- Born: 1907 Kincardine-on-Forth, Fife, Scotland
- Died: 1 July 1991 (aged 83–84) Royal Victoria Hospital, Edinburgh, Scotland
- Education: Harris Academy
- Alma mater: University of London University of Chicago
- Occupation: Nurse
- Employer(s): Dundee Royal Infirmary Royal College of Nursing
- Organization: General Nursing Council
- Known for: First nurse to be Chair of the General Nursing Council in Scotland

= Margaret Currie Neilson Lamb =

Scottish nurse and Council chair (1907–1991)

Margaret Currie Neilson Lamb FRCN (1907–1991) was the first nurse to chair the General Nursing Council in Scotland.

==Career==
Lamb was born in Kincardine-on-Forth in Fife in 1907, her father was in the army and died when she was a child. Her mother later moved the family to Dundee where she remarried and Lamb spent her childhood, attending the Harris Academy until she was 15. She had wanted to become a teacher but could not afford to, so worked towards becoming a sister tutor instead.

Lamb trained as a nurse at the Dundee Royal Infirmary, registering in 1934. She worked as a staff nurse in the Dundee Royal Infirmary before training as a midwife, qualifying in Dundee and registering as a midwife in 1936.
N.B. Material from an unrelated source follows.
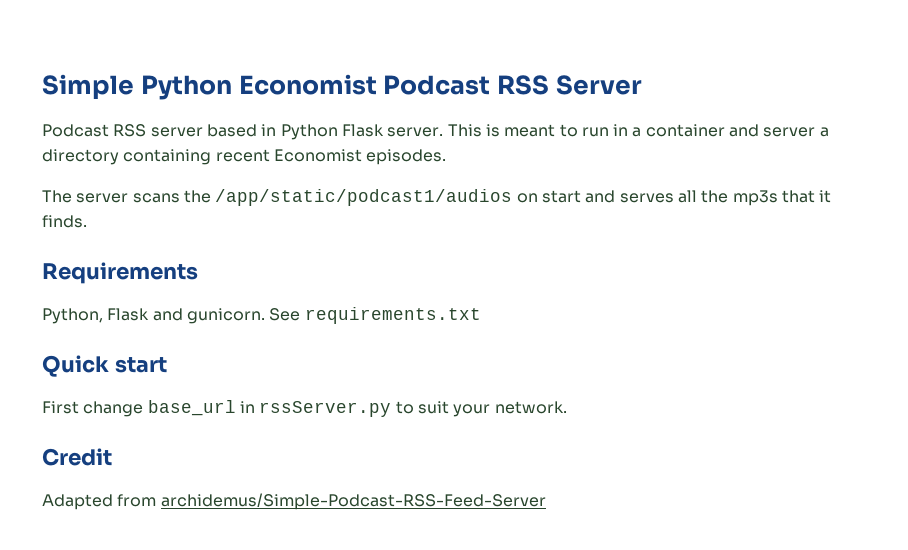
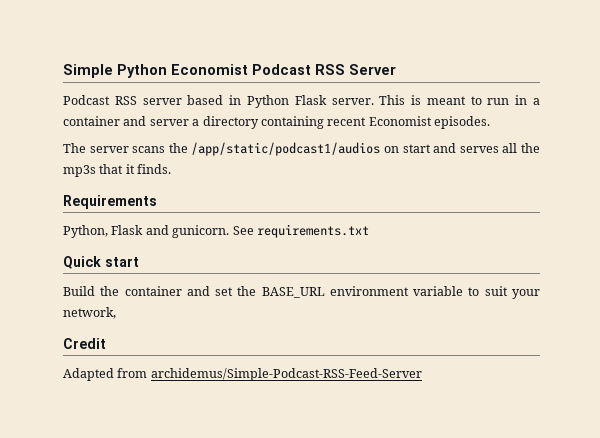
[42,400,392,417] First change base_url in rssServer.py -> [63,286,464,298] Build the container and set the BASE_URL environment variable
[494,401,567,414] network. -> [63,307,116,319] network,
She then became a night sister in the Randolph Wemyss Memorial Hospital Buckhaven, Fife, which at that time was local colliery hospital. Her next post was at the Barshaw Hospital, Paisley where she gained midwifery experience. She then went to the Southern General Hospital, Glasgow as a Sister Tutor where she stayed until 1946. Initially she was not qualified as a Nurse Tutor, but gained a Diploma in Nursing from University of London via a correspondence course, and subsequently became Principal of the Southern's nursing course.

Lamb became Assistant Secretary of the Royal College of Nursing (RCN) Scottish Board at the end of 1946 and was living in Edinburgh. In 1950 she began to develop the RCN Scotland educational activities.

In 1952 Lamb took a study break from the RCN where she had become Secretary to the RCN Scottish Board. Lamb went to the University of Chicago as Scotland's first Rockefeller fellow. She spent 15 months there and was awarded the Certificate of Academic studies in Sociology at the University of Chicago.

In 1955 Lamb's work on developing nurse education was recognised when she was appointed Education Officer of the Scottish Board of the Royal College of Nursing. She featured prominently in the negotiations which led to the inception of the Nursing Studies, University of Edinburgh in 1956. She was a member of the Steering Committee for the Experiment in Nurse Training conducted at Glasgow Royal Infirmary from 1956 to 1961. Lamb was also a member of the Nursing and Midwifery Sub-Committee of the South-Eastern Regional Hospital Board, Edinburgh and as a member of the Board of Management for Edinburgh Northern Hospitals.

Lamb became a member of the General Nursing Council in 1960 and its Vice Chair in 1963. In 1964 Lamb became the first nurse to become Chair of the General Nursing Council in Scotland.

In 1964 Lamb was a member of the influential Platt Committee on Nursing Education, led by Harry Platt which published in 1964 and 1965. Lamb retired from the RCN in 1966.

In 1976 Lamb was in the first cohort to be awarded Fellowship of the Royal College of Nursing, FRCN, alongside nursing luminaries Barbara Fawkes, Catherine Hall (nurse), Winifred Hector, Jean McFarlane, Baroness McFarlane of Llandaff, Doreen Norton, Juanita Bennett Rule OBE, Hilda Marjorie Simpson, and Elizabeth Elaine Wilkie.

Lamb died in the Royal Victoria Hospital, Edinburgh, on 1 July 1991.